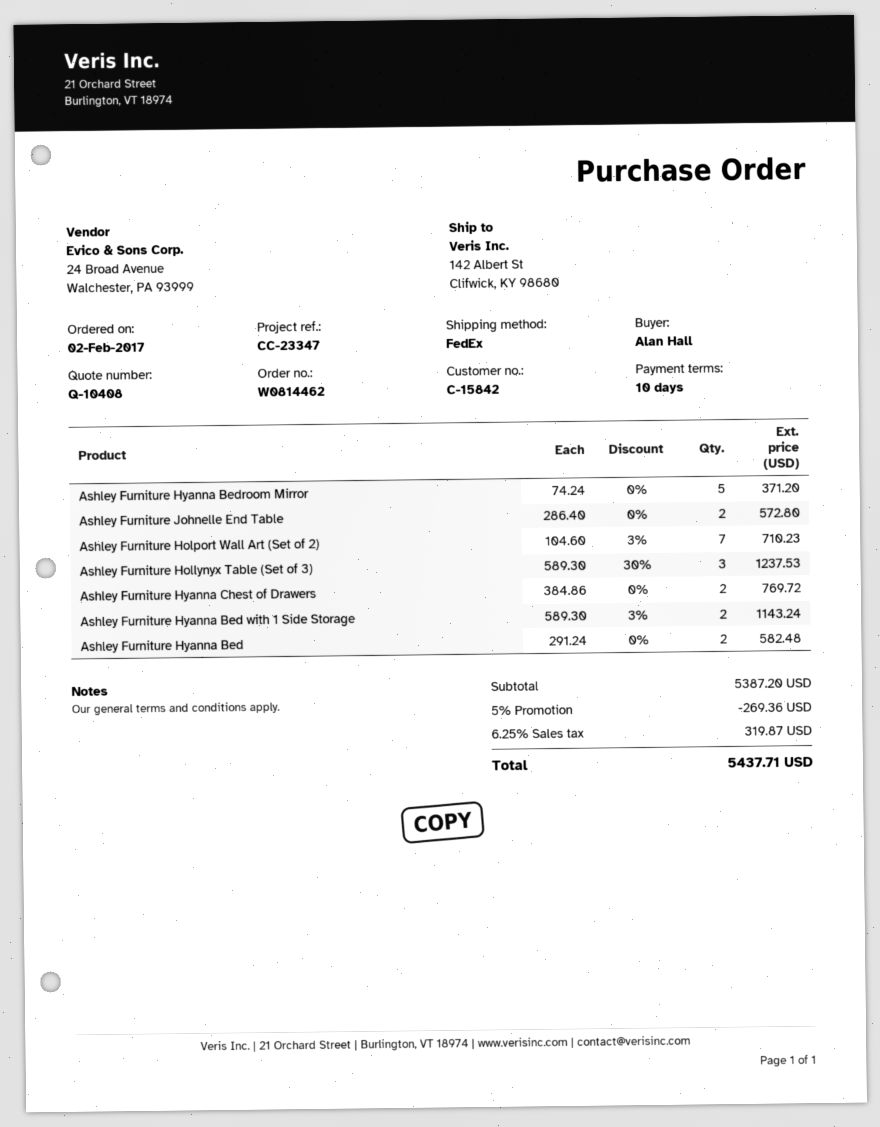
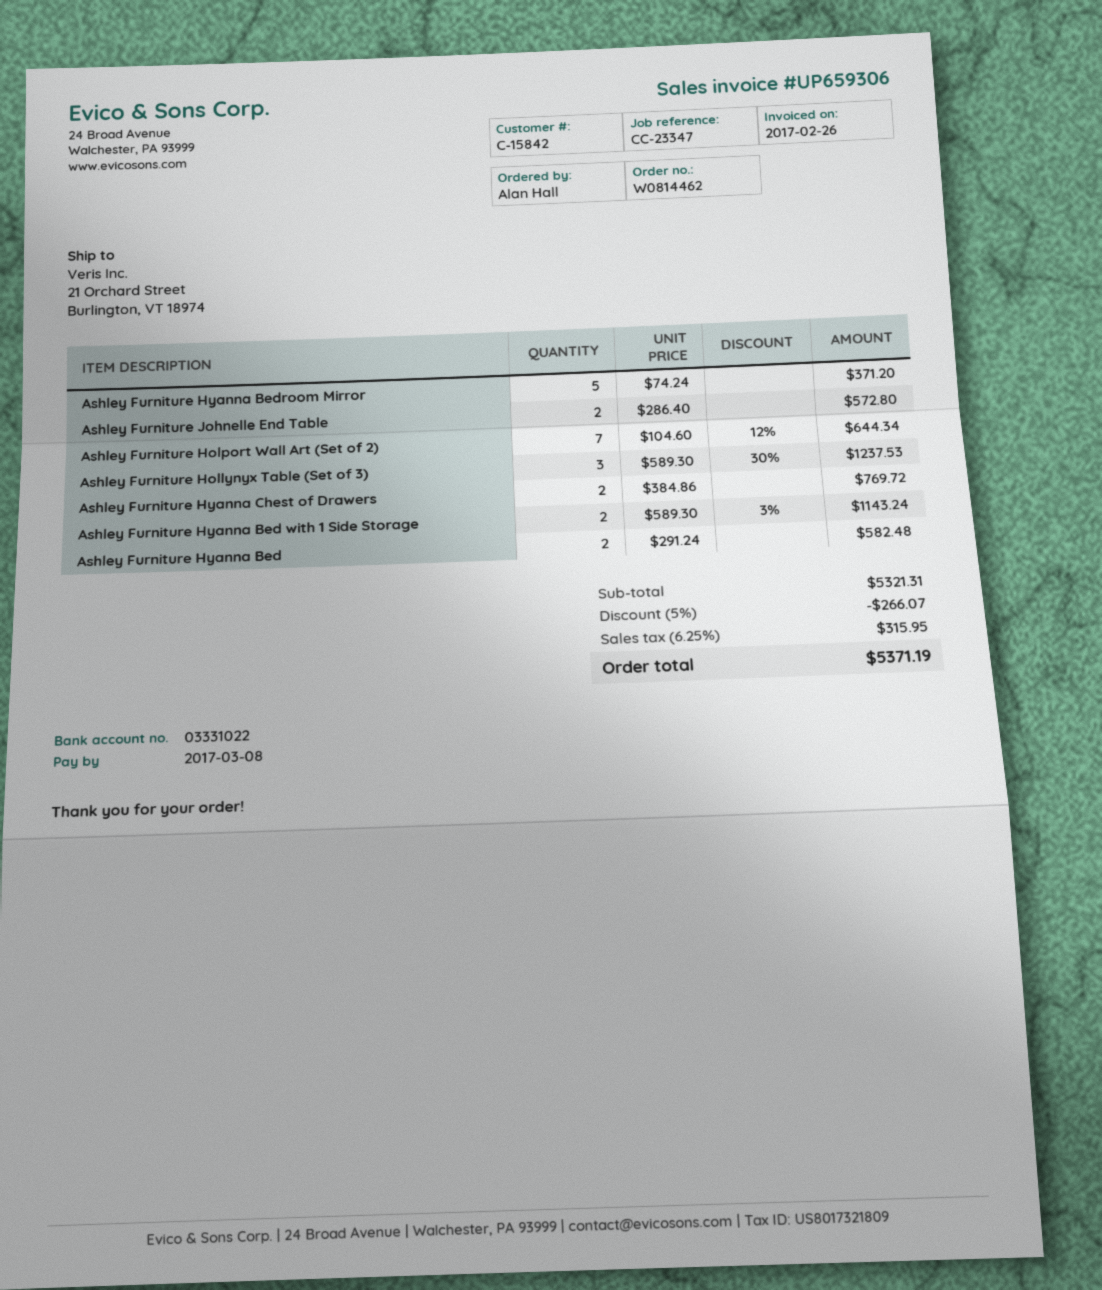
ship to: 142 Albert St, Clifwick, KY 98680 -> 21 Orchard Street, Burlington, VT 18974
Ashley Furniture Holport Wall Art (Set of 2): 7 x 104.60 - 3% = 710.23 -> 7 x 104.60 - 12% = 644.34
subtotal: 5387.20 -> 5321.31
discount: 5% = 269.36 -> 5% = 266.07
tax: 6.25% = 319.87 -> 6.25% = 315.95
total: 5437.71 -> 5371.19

---

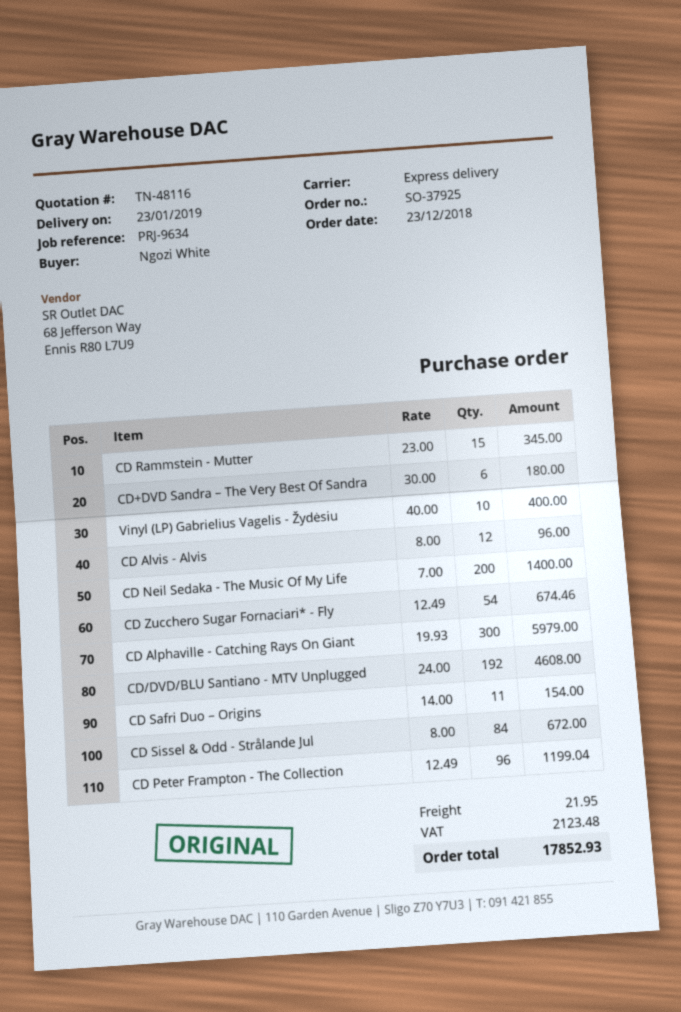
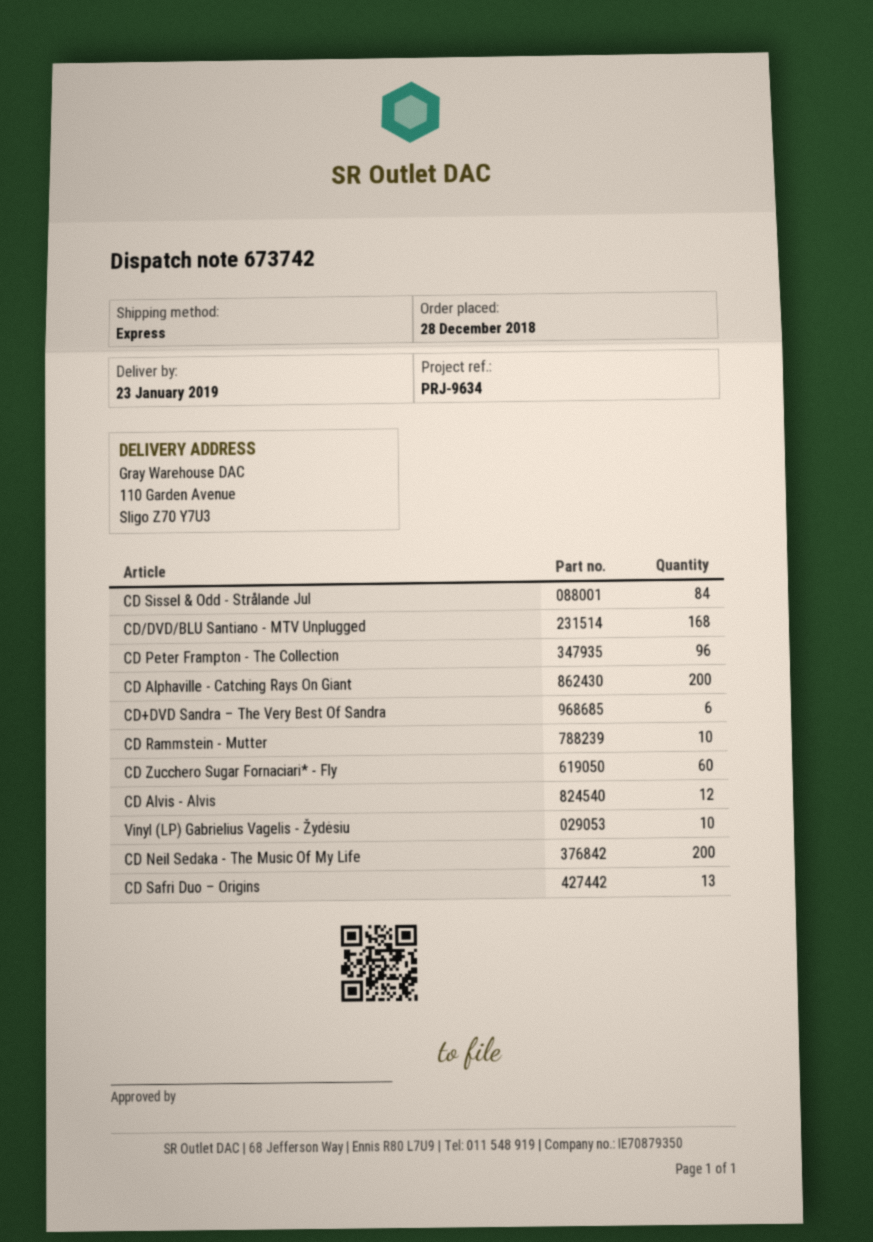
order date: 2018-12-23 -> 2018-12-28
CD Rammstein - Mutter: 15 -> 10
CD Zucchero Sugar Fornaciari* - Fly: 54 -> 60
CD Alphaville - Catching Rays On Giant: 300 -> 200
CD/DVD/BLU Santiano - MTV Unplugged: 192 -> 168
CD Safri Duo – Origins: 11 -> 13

---

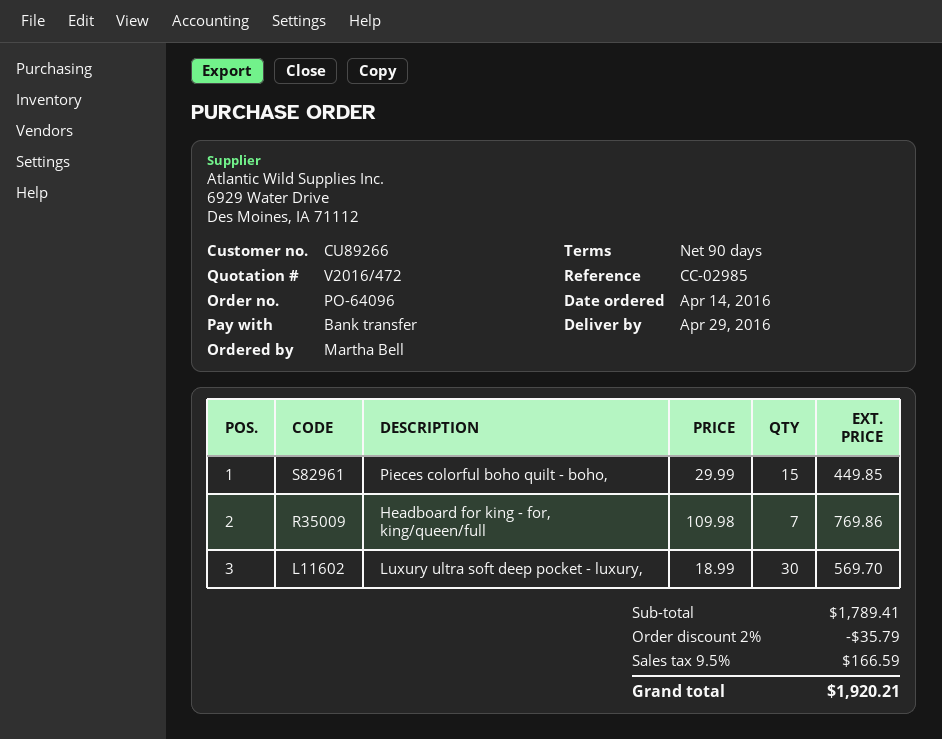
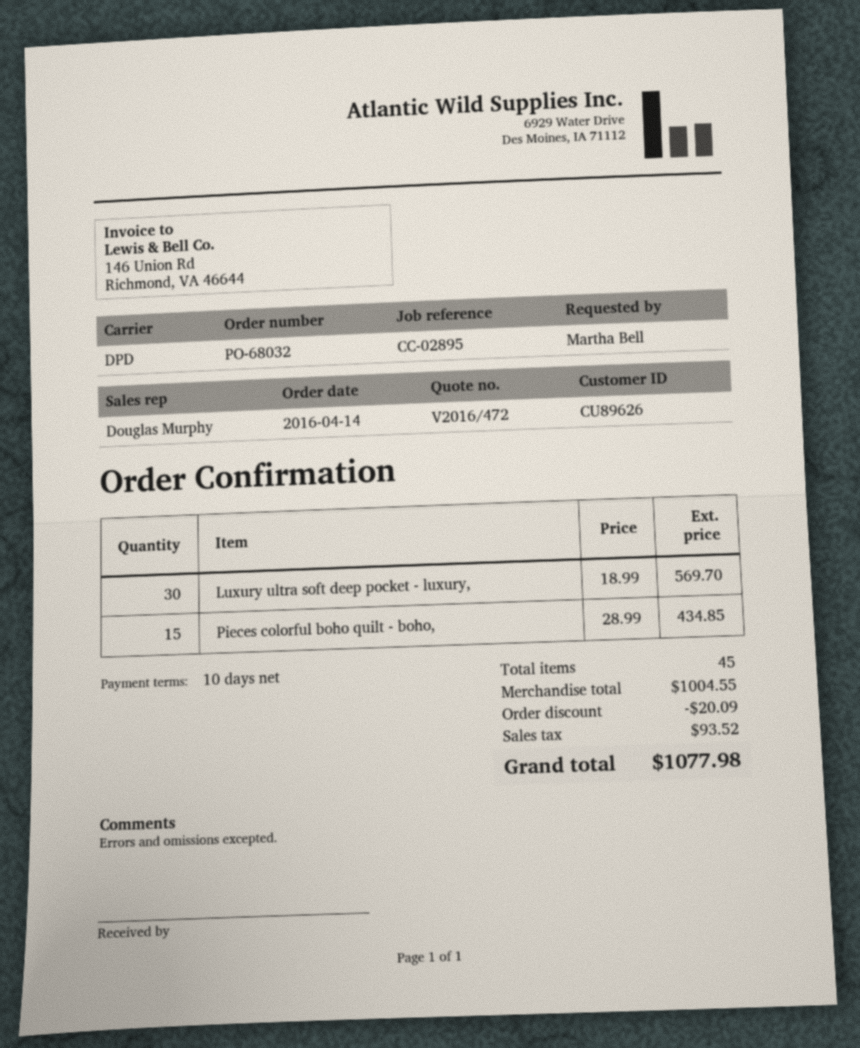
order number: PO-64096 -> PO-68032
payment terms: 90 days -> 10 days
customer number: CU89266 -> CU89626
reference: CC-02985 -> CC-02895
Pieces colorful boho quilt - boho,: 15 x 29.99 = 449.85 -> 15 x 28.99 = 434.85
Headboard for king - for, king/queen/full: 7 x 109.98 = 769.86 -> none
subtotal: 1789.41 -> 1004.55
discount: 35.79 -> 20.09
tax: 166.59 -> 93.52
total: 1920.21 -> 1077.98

PROBLEM
When a line of the records has the word "subtotal", pick it out and copy it.

TASK SOLUTION
subtotal: 5387.20 -> 5321.31
subtotal: 1789.41 -> 1004.55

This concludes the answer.